Par de précis effets de style, d’optique et de loupe, le peignoir du concierge, le sandwich des cyclistes, les pastilles de menthe de la boîte à gants, le cake au citron bourratif et les poils d’un chien de paysan deviennent inquiétants, non parce qu’ils seraient artificiellement chargés d’irréalité, mais par la profondeur implacable de leur réalité même. La romancière en a fait une marque de fabrique, son truc à elle. Dialogues minimalistes, récit bref, succession d’événements découpés comme au couteau de boucher, elle trace des cartes postales sordides et néanmoins élégantes d’une réalité si infime qu’elle nous échappe, la plupart du temps, et n’a pas bonne presse dans les romans à la mode.
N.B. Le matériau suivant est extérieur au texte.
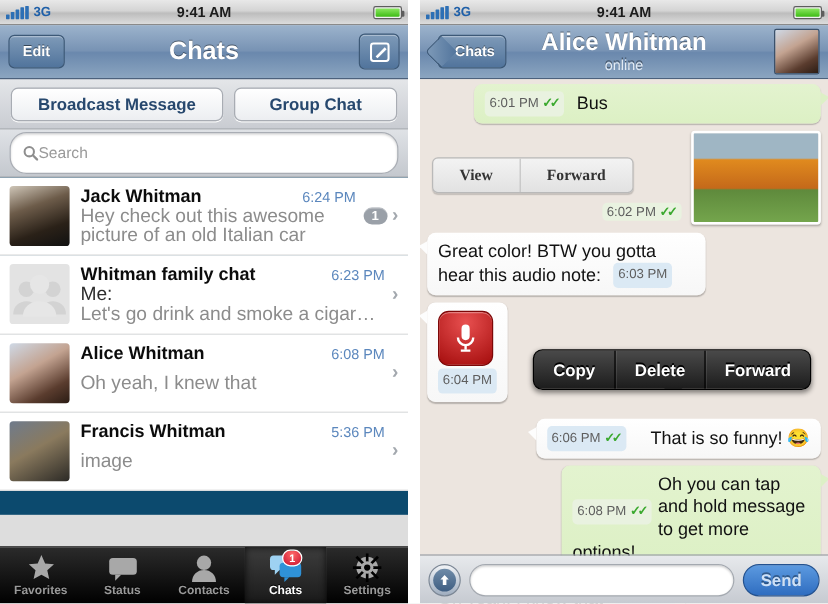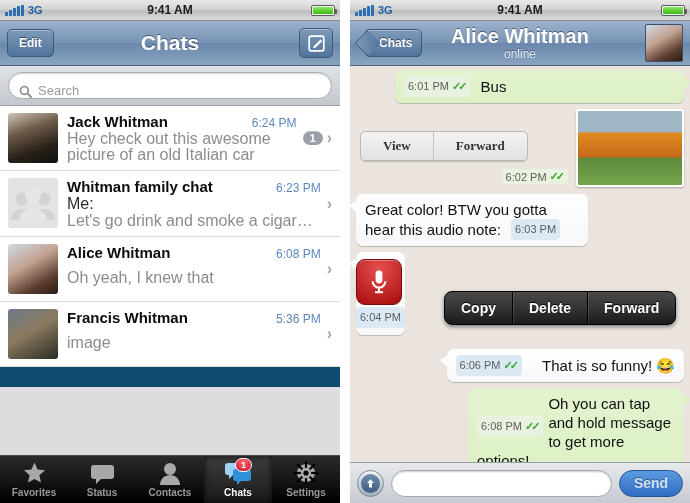--- a/index.html
+++ b/index.html
@@ -276,6 +276,10 @@
       </div>
     </div>
 
+    <div class="subbar">
+      <div class="pill">Broadcast Message</div>
+      <div class="pill pg">Group Chat</div>
+    </div>
 
     <div class="searchwrap">
       <div class="searchbox">

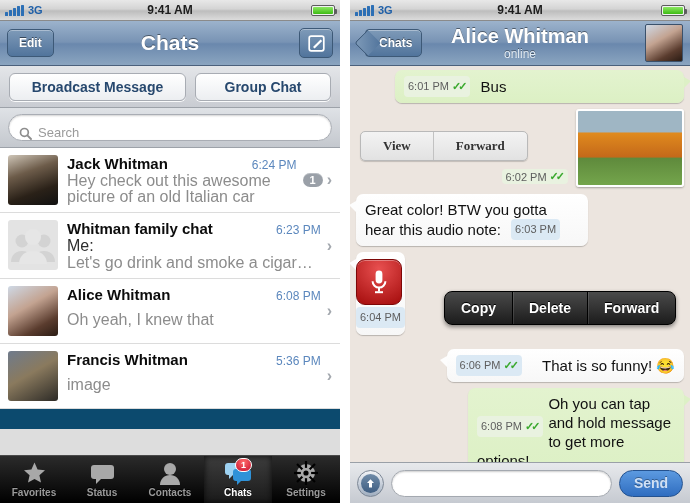--- a/index.html
+++ b/index.html
@@ -110,9 +110,9 @@
     display:flex; align-items:center; padding:0 8px;
   }
   .searchbox {
-    flex:1; height:27px; border-radius:14px; background:#fff;
+    flex:1; height:35px; border-radius:14px; background:#fff;
     border:1px solid #a9adb4; box-shadow:inset 0 1px 2px rgba(0,0,0,.18);
-    display:flex; align-items:flex-end; gap:6px; padding:0 10px;
+    display:flex; align-items:center; padding:0 10px;
   }
   .searchbox .ph { font-size:13px; color:#9a9a9a; }
 

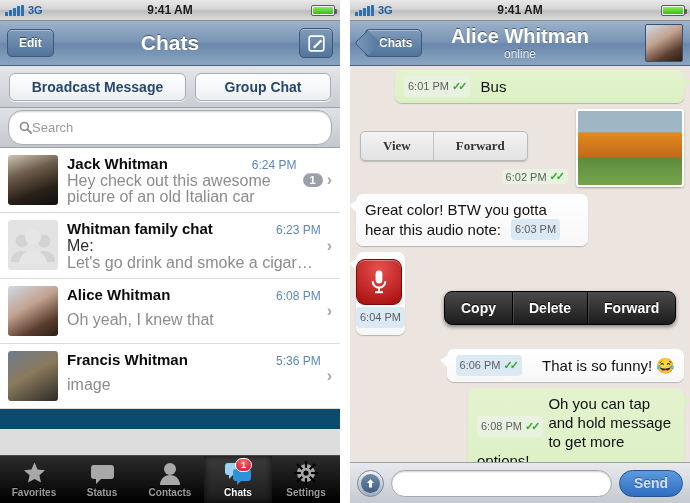--- a/index.html
+++ b/index.html
@@ -492,7 +492,7 @@
         </div>
 
         <div class="msg in" style="margin-bottom:14px">
-          <div class="bubble white" style="padding:7px 0;max-width:232px">
+          <div class="bubble white" style="padding:7px 9px;max-width:232px">
             <div class="micbtn">
               <svg width="20" height="26" viewBox="0 0 20 26">
                 <rect x="6.6" y="1.5" width="6.8" height="13" rx="3.4" fill="#fff"></rect>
Ana, jeune femme habitant un immeuble de lotissement isolé au milieu des terres agricoles, vient de perdre son chat. Elle garde près d’elle le corps de l’animal dans sa boîte de transport en quête d’une sépulture décente, pressée par l’urgence de la décomposition des chairs. C’est trivial et millimétré. Cela se déroule dans un nulle part qui pourrait être n’importe quelle périphérie excentrée, abandonnée, et les hommes que rencontre Ana sont des modèles de complexité humaine. Rien n’est simple, monolithique, prévisible; au contraire, c’est en chimiste qu’Olivia Resenterra compose son récit, molécule par molécule. Nul besoin d’exagérer le réel pour rendre compte de son caractère terrifiant, dès lors qu’un être humain est en proie à une obsession qu’il est seul à comprendre. Là se situe la faille, le décalage horaire entre les êtres, l’étincelle du dérapage.

Un renard erre parmi les pavillons inachevés d’un lotissement laissé en déshérence. Michel, l’agriculteur qui recueille Ana, glisse sa main sous son chemisier, palpe froidement ses seins et s’arrête là. Une averse détrempe les terres, Ana attend sans espoir le bus au bord de la départementale. Elle franchit les portes du cimetière animalier.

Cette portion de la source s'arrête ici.